## About this task
Copy nothing but the lines from the one containing "font-weight:bold; color:#14532d; cursor:pointer;" through the last line of the records, repeated exactly and without pictures.

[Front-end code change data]
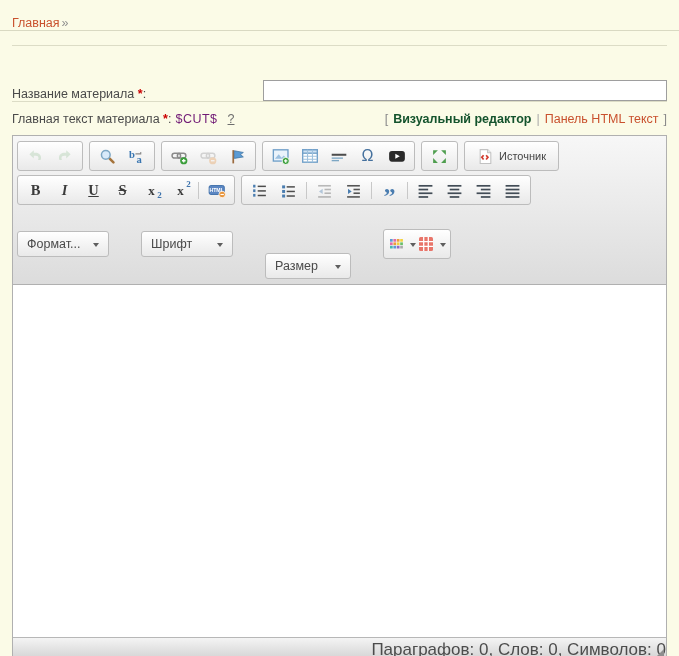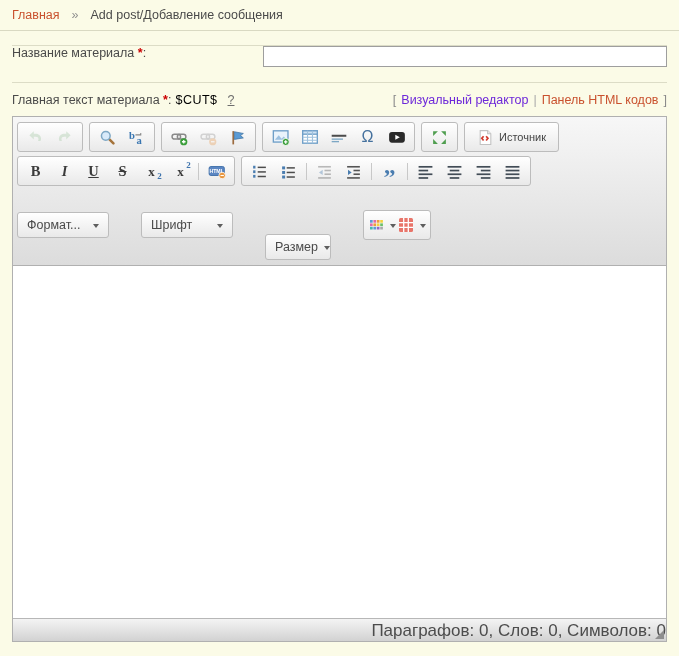--- a/index.html
+++ b/index.html
@@ -13,7 +13,7 @@
   }
   
   .breadcrumb {
-    height:31px; display:flex; align-items:center; gap:12px;
+    height:31px; display:flex; align-items:flex-end; gap:2px;
     padding:0 12px; border-bottom:1px solid #d9d9c2;
   }
   .crumb-home { color:#c9512e; cursor:pointer; }

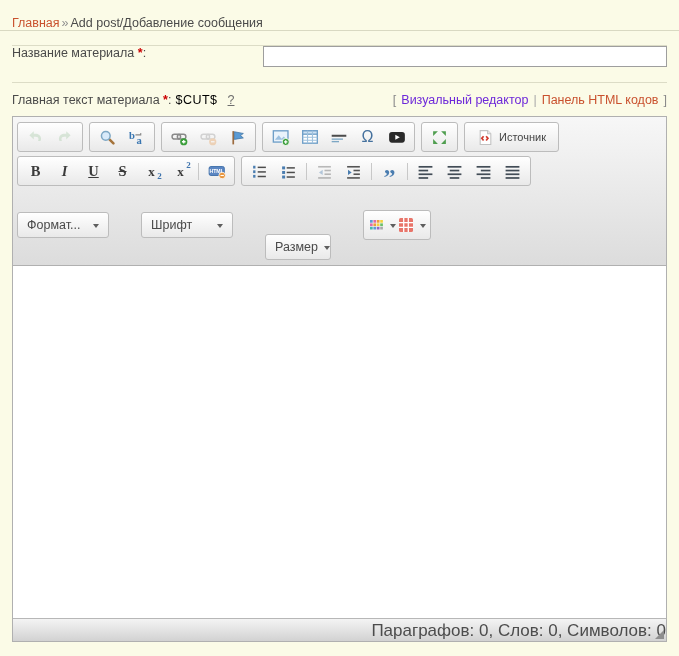--- a/index.html
+++ b/index.html
@@ -119,7 +119,6 @@
 <div class="breadcrumb">
   <span class="crumb-home">Главная</span>
   <span class="crumb-sep">»</span>
-  <span class="crumb-current">Add post/Добавление сообщения</span>
 </div>
 
 <div class="content">

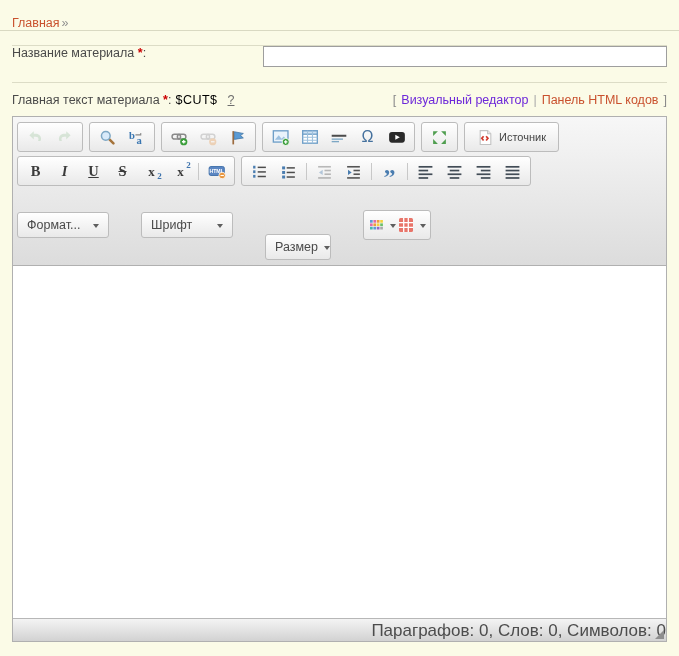--- a/index.html
+++ b/index.html
@@ -26,7 +26,7 @@
     margin-top:14px;
     border-top:1px solid #dcdcc6;
     border-bottom:1px solid #dcdcc6;
-    height:38px; display:flex; align-items:flex-start;
+    height:57px; display:flex; align-items:flex-end;
   }
   .field-label { width:251px; flex:0 0 251px; }
   .req { color:#cc0000; font-weight:bold; }

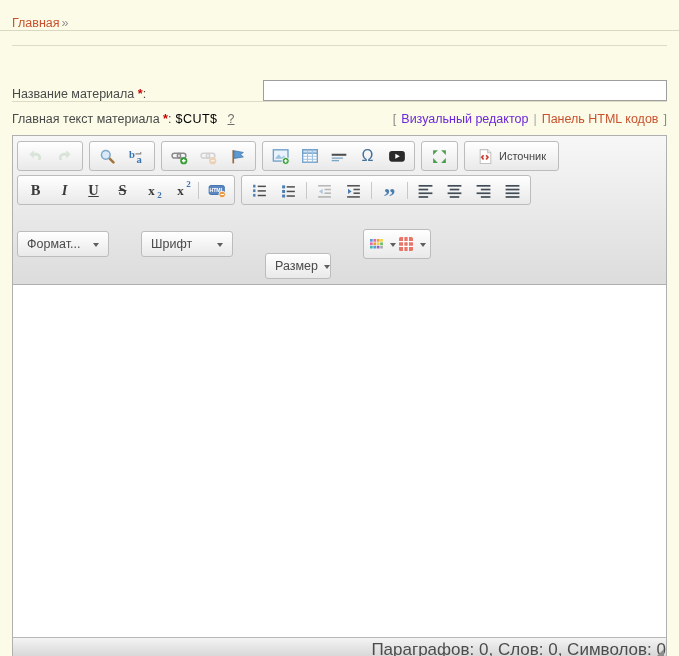--- a/index.html
+++ b/index.html
@@ -38,7 +38,7 @@
   .body-row {
     height:33px; display:flex; align-items:center;
   }
-  .cut-tag { margin-left:4px; color:#000000; letter-spacing:.5px; }
+  .cut-tag { margin-left:4px; color:#701a75; letter-spacing:.5px; }
   .help-link { margin-left:10px; color:#6d6d6d; text-decoration:underline; cursor:pointer; }
   .mode-switch { margin-left:auto; display:flex; gap:5px; align-items:center; white-space:nowrap; }
   .bracket { color:#8a8a8a; }

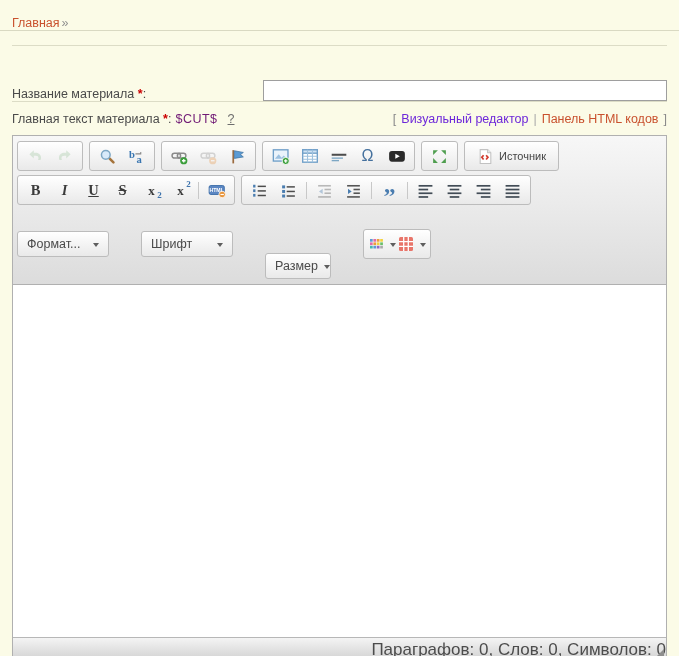--- a/index.html
+++ b/index.html
@@ -42,7 +42,7 @@
   .help-link { margin-left:10px; color:#6d6d6d; text-decoration:underline; cursor:pointer; }
   .mode-switch { margin-left:auto; display:flex; gap:5px; align-items:center; white-space:nowrap; }
   .bracket { color:#8a8a8a; }
-  .mode-visual { font-weight:normal; color:#6d28d9; cursor:pointer; }
+  .mode-visual { font-weight:bold; color:#14532d; cursor:pointer; }
   .mode-div { color:#aaaaaa; }
   .mode-html { color:#c9512e; cursor:pointer; }
 

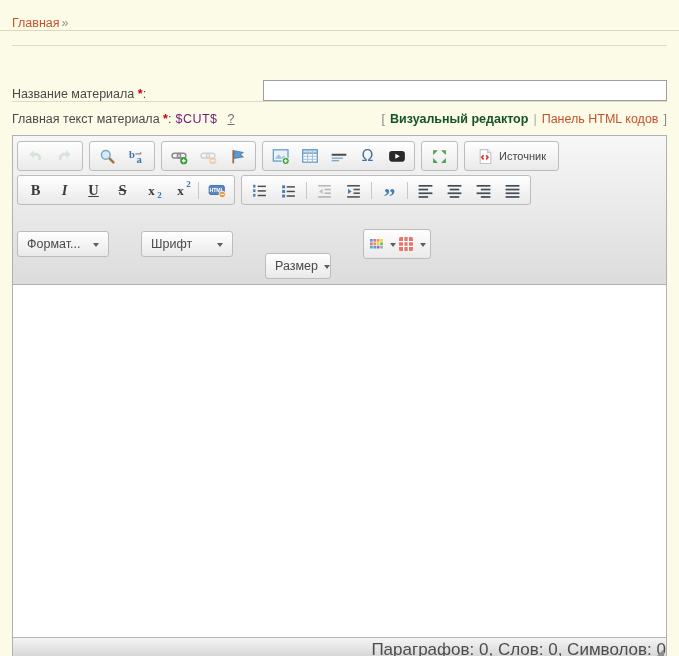--- a/index.html
+++ b/index.html
@@ -139,7 +139,7 @@
       <span class="bracket">[</span>
       <span class="mode-visual">Визуальный редактор</span>
       <span class="mode-div">|</span>
-      <span class="mode-html">Панель HTML кодов</span>
+      <span class="mode-html">Панель HTML текст</span>
       <span class="bracket">]</span>
     </span>
   </div>

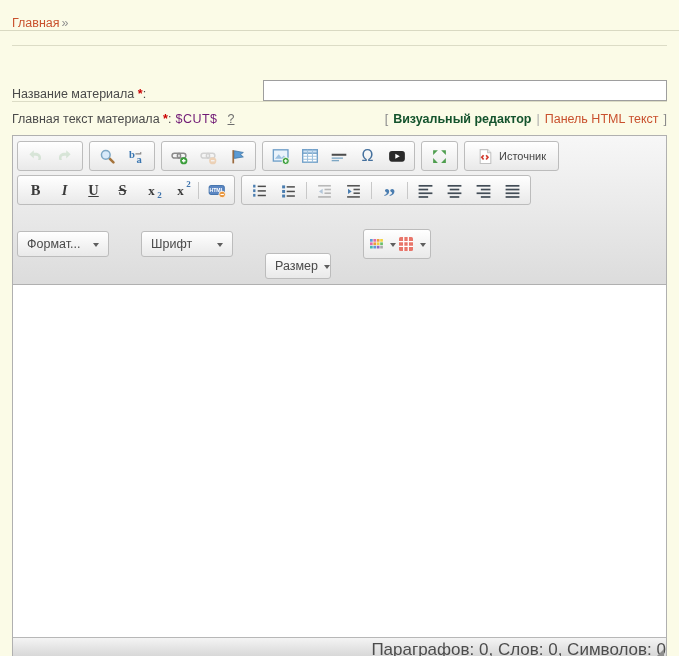--- a/index.html
+++ b/index.html
@@ -78,7 +78,7 @@
     display:flex; align-items:center; justify-content:space-between;
     height:26px; padding:0 9px; cursor:pointer;
   }
-  .dd-format { width:92px; } .dd-font { width:92px; } .dd-size { width:66px;margin-top:44px; }
+  .dd-format { width:92px; } .dd-font { width:92px; } .dd-size { width:86px;margin-top:44px; }
   .dd-label { color:#4a4a4a; font-size:12.5px; }
   .caret {
     width:0; height:0; border:3.5px solid transparent; border-top:4.5px solid #5e5e5e;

## Result below
+  .mode-visual { font-weight:bold; color:#14532d; cursor:pointer; }
   .mode-div { color:#aaaaaa; }
   .mode-html { color:#c9512e; cursor:pointer; }
 

--- a/index.html
+++ b/index.html
@@ -139,7 +139,7 @@
       <span class="bracket">[</span>
       <span class="mode-visual">Визуальный редактор</span>
       <span class="mode-div">|</span>
-      <span class="mode-html">Панель HTML кодов</span>
+      <span class="mode-html">Панель HTML текст</span>
       <span class="bracket">]</span>
     </span>
   </div>

--- a/index.html
+++ b/index.html
@@ -78,7 +78,7 @@
     display:flex; align-items:center; justify-content:space-between;
     height:26px; padding:0 9px; cursor:pointer;
   }
-  .dd-format { width:92px; } .dd-font { width:92px; } .dd-size { width:66px;margin-top:44px; }
+  .dd-format { width:92px; } .dd-font { width:92px; } .dd-size { width:86px;margin-top:44px; }
   .dd-label { color:#4a4a4a; font-size:12.5px; }
   .caret {
     width:0; height:0; border:3.5px solid transparent; border-top:4.5px solid #5e5e5e;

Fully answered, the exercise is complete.